━━ Records to use
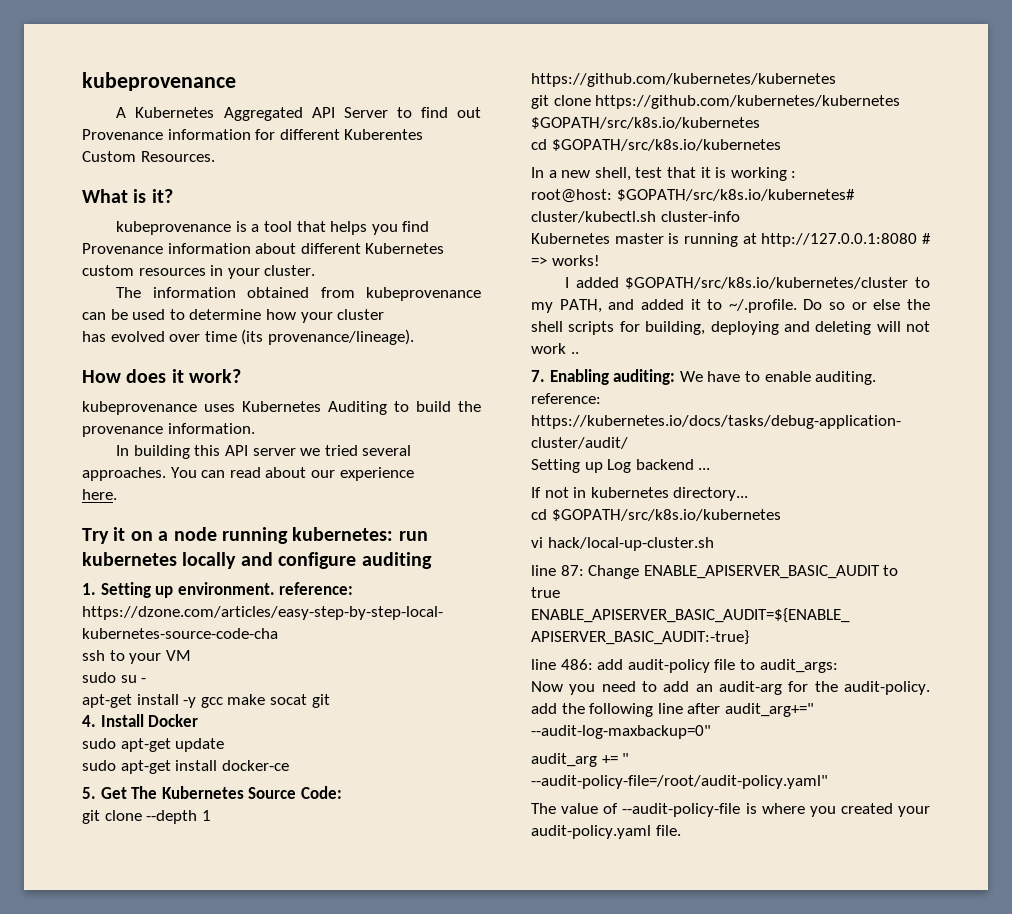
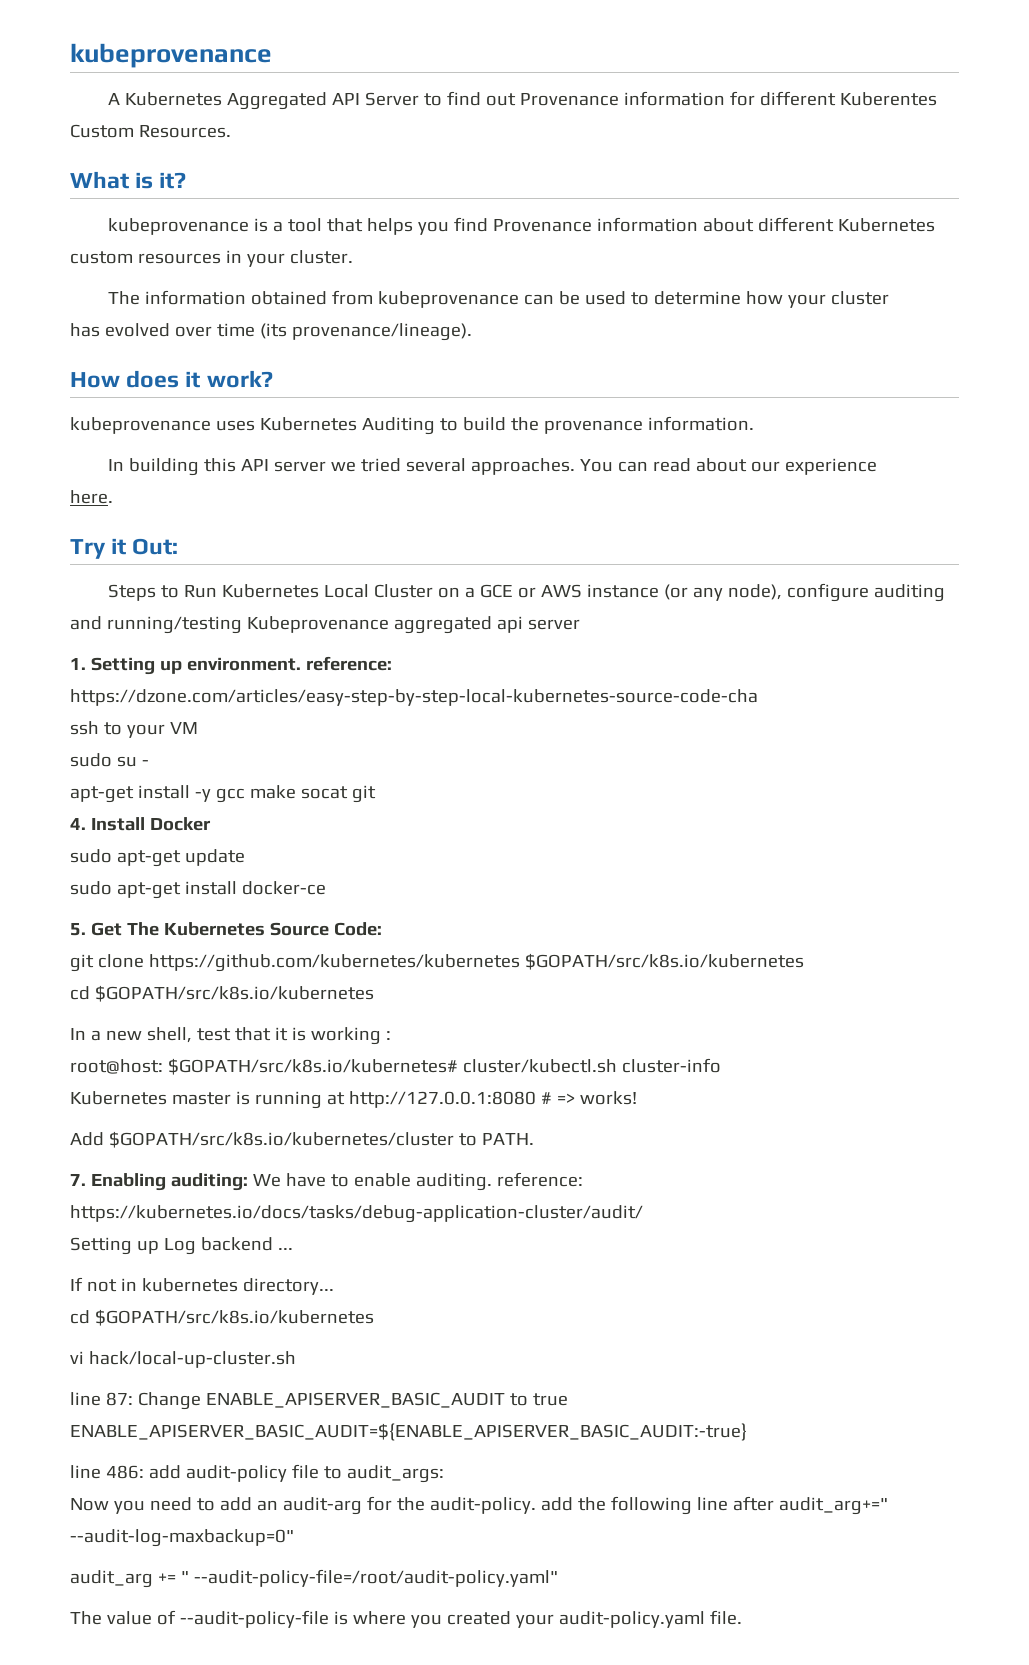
[130,527,428,544] [82,552,432,569] on a node running kubernetes: run kubernetes locally and configure auditing -> [132,538,179,555] [108,583,946,602] [70,616,580,634] Out: // Steps to Run Kubernetes Local Cluster on a GCE or AWS instance (or any node), configure auditing and running/testing Kubeprovenance aggregated api server
[82,810,211,824] [531,73,836,87] // git clone --depth 1 https://github.com/kubernetes/kubernetes -> (382, 929) none
[565,277,930,289] [531,299,930,313] [531,321,930,335] [531,343,579,354] I added $GOPATH/src/k8s.io/kubernetes/cluster to my PATH, and added it to ~/.profile. Do so or else the shell scripts for building, deploying and deleting will not work .. -> [70,1131,534,1148] Add $GOPATH/src/k8s.io/kubernetes/cluster to PATH.

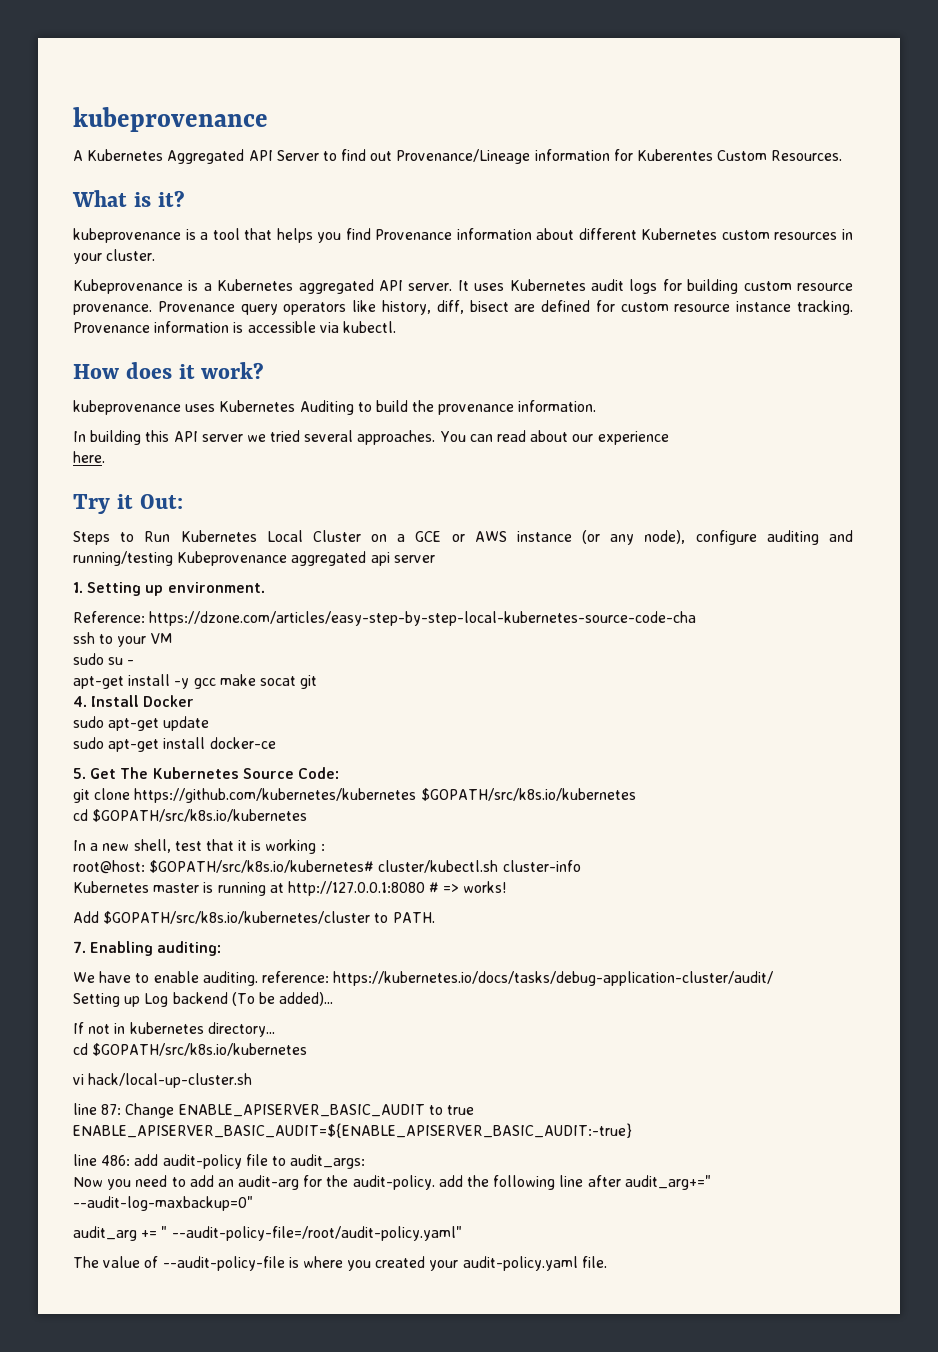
[520,93,620,106] Provenance -> [396,149,531,164] Provenance/Lineage
[760,91,837,106] different -> (633, 155) none
[108,290,890,308] [70,323,472,341] The information obtained from kubeprovenance can be used to determine how your cluster // has evolved over time (its provenance/lineage). -> [73,279,853,294] [73,300,854,315] [73,321,396,333] Kubeprovenance is a Kubernetes aggregated API server. It uses Kubernetes audit logs for building custom resource provenance. Provenance query operators like history, diff, bisect are defined for custom resource instance tracking. Provenance information is accessible via kubectl.
[305,656,392,671] reference: -> [73,611,145,623] // Reference:
(248, 1182) none -> (222, 948) //
[277,1248,293,1250] ... -> [231,992,334,1006] (To be added)...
━━━━
• Exercise:
Without the pictures, extract every entry verbatim.

• Completed task:
[130,527,428,544] [82,552,432,569] on a node running kubernetes: run kubernetes locally and configure auditing -> [132,538,179,555] [108,583,946,602] [70,616,580,634] Out: // Steps to Run Kubernetes Local Cluster on a GCE or AWS instance (or any node), configure auditing and running/testing Kubeprovenance aggregated api server
[82,810,211,824] [531,73,836,87] // git clone --depth 1 https://github.com/kubernetes/kubernetes -> (382, 929) none
[565,277,930,289] [531,299,930,313] [531,321,930,335] [531,343,579,354] I added $GOPATH/src/k8s.io/kubernetes/cluster to my PATH, and added it to ~/.profile. Do so or else the shell scripts for building, deploying and deleting will not work .. -> [70,1131,534,1148] Add $GOPATH/src/k8s.io/kubernetes/cluster to PATH.

[520,93,620,106] Provenance -> [396,149,531,164] Provenance/Lineage
[760,91,837,106] different -> (633, 155) none
[108,290,890,308] [70,323,472,341] The information obtained from kubeprovenance can be used to determine how your cluster // has evolved over time (its provenance/lineage). -> [73,279,853,294] [73,300,854,315] [73,321,396,333] Kubeprovenance is a Kubernetes aggregated API server. It uses Kubernetes audit logs for building custom resource provenance. Provenance query operators like history, diff, bisect are defined for custom resource instance tracking. Provenance information is accessible via kubectl.
[305,656,392,671] reference: -> [73,611,145,623] // Reference:
(248, 1182) none -> (222, 948) //
[277,1248,293,1250] ... -> [231,992,334,1006] (To be added)...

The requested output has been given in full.